Gilt yields
24/01/2012
Pension investors have been given some protection against further cuts in their income after the government put into place measures to stem the damage from falling gilt yields. The yield on 15-year gilts is important to investors who have their retirement fund locked in ‘capped drawdown' as it is one of the factors used to determine how much money can be taken from the fund each year. The higher the yield, the more income can be taken; but since April of last year, yields have fallen from 4.5% to 2.5%, largely in response to the eurozone crisis. It has been estimated that each gilt yield fall of one percentage point is the equivalent of an 11% loss of income for a 65-year-old male. However, the Financial Times reported that with gilt yields falling to levels not envisaged by HM Revenue & Customs, it has been confirmed that any falls below 2% will be disregarded.

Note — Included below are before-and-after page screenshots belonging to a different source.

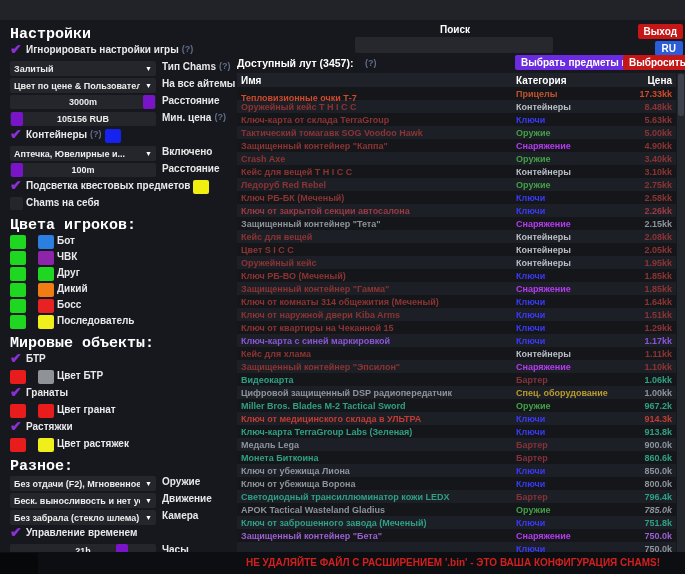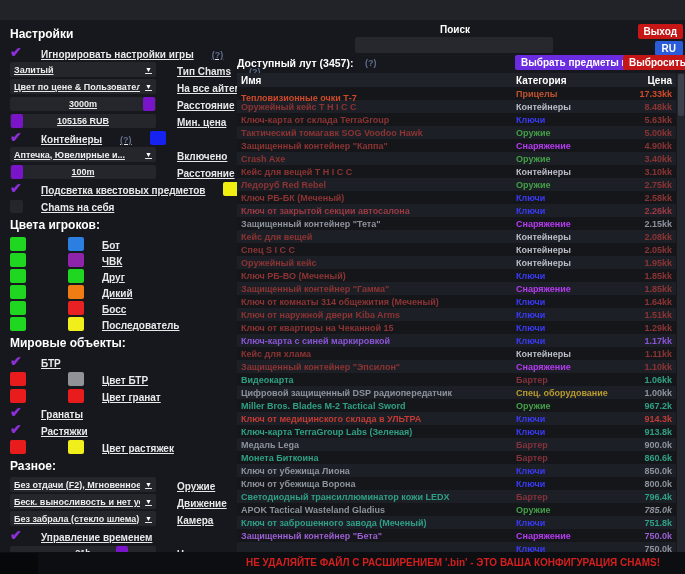--- a/index.html
+++ b/index.html
@@ -22,7 +22,7 @@
   
   .sidebar{position:absolute;left:10px;top:26px;width:226px;display:flex;
     flex-direction:column;gap:1px;}
-  .s-title{font-size:12px;font-weight:700;color:#fff;height:17px;line-height:17px;}
+  .s-title{font-size:15px;font-weight:700;color:#fff;height:17px;line-height:17px;font-family:Liberation Mono, monospace;}
   .sec-title{margin-top:3px;}
   .row{display:flex;align-items:flex-end;height:16px;gap:18px;text-decoration:underline;}
   .chk{width:13px;height:13px;border-radius:2px;background:#24262c;flex:none;

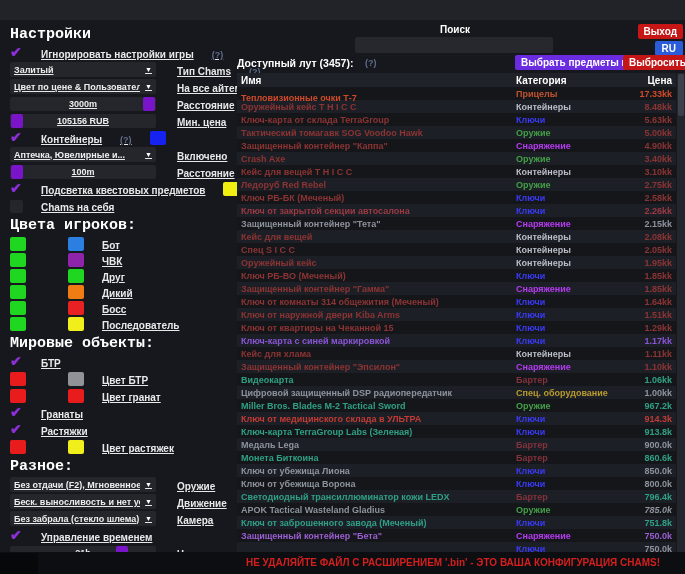--- a/index.html
+++ b/index.html
@@ -24,7 +24,7 @@
     flex-direction:column;gap:1px;}
   .s-title{font-size:15px;font-weight:700;color:#fff;height:17px;line-height:17px;font-family:Liberation Mono, monospace;}
   .sec-title{margin-top:3px;}
-  .row{display:flex;align-items:flex-end;height:16px;gap:18px;text-decoration:underline;}
+  .row{display:flex;align-items:flex-start;height:16px;gap:3px;}
   .chk{width:13px;height:13px;border-radius:2px;background:#24262c;flex:none;
     position:relative;cursor:pointer;}
   .chk.checked{background:transparent;}

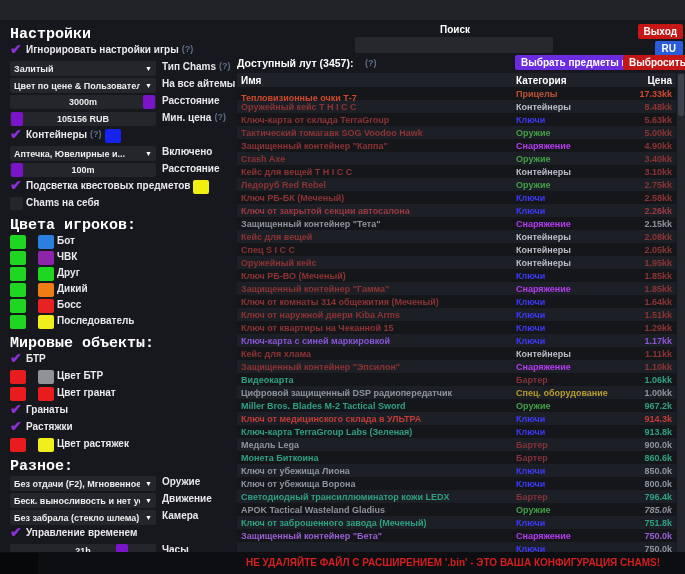--- a/index.html
+++ b/index.html
@@ -370,7 +370,7 @@
   </div>
 
   <div class="trow">
-    <span class="c-name" style="color: rgb(140, 52, 52);">Спец S I C C</span>
+    <span class="c-name" style="color: rgb(140, 52, 52);">Цвет S I C C</span>
     <span class="c-cat" style="color: rgb(185, 189, 198);">Контейнеры</span>
     <span class="c-price" style="color: rgb(140, 52, 52);">2.05kk</span>
   </div>

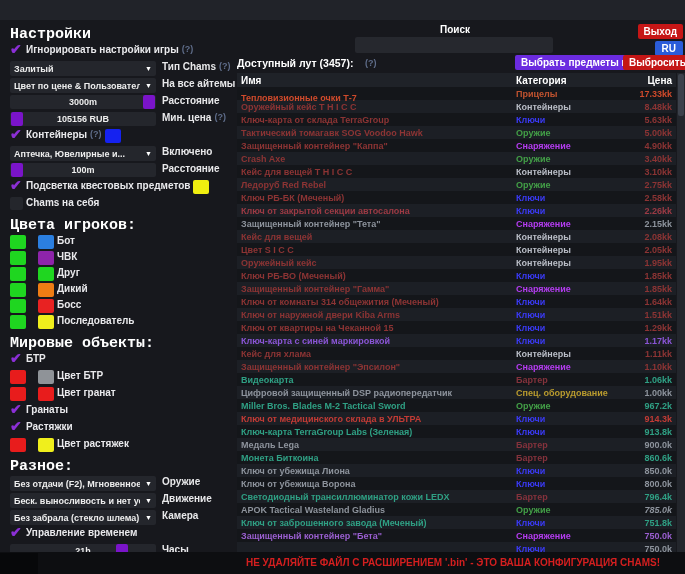--- a/index.html
+++ b/index.html
@@ -223,14 +223,14 @@
   </div>
 
   <div class="row">
+    <span class="chk checked"></span>
+    <span class="lbl">Гранаты</span>
+  </div>
+  <div class="row">
     <span class="swatch" style="background: rgb(232, 28, 28);"></span>
     <span class="sw-gap"></span>
     <span class="swatch" style="background: rgb(232, 28, 28);"></span>
     <span class="lbl">Цвет гранат</span>
-  </div>
-  <div class="row">
-    <span class="chk checked"></span>
-    <span class="lbl">Гранаты</span>
   </div>
 
   <div class="row">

What will happen to gilt yields going forward? Haluk Soykan of Wellington Investment Management, manager of the St. James's Place Gilts funds, recently gave his opinion. "Gilt prices were supported in December by the purchasing program of the Bank of England as well as continued investor risk aversion resulting from the sovereign crisis in Europe. This resulted in yields being kept low. The EU summit in December failed to reassure the market that policymakers are committed to a cohesive fiscal stance; therefore, investors continued to seek safety within the gilt market. Our outlook for the UK economy remains fairly unchanged into the start of 2012. We believe the economy is still in recession and given that real disposable income has fallen at its fastest pace since the 1970s, we anticipate seeing further contraction in consumer spending throughout the year. We also expect to see further quantitative easing from the Bank of England. Given the UK's plan to reduce its fiscal deficit, it is currently avoiding scrutiny from ratings agencies; but with the Autumn Statement indicating a weak growth story and with the deficit set to grow, this combination means the UK is not immune from a rating downgrade at some point. This could well result in yields rising once again." As we have frequently stated, investors should seek to build a diversified portfolio and, despite some perceiving them to be a risk-free asset, this is also true of gilts, even after last year's record performance.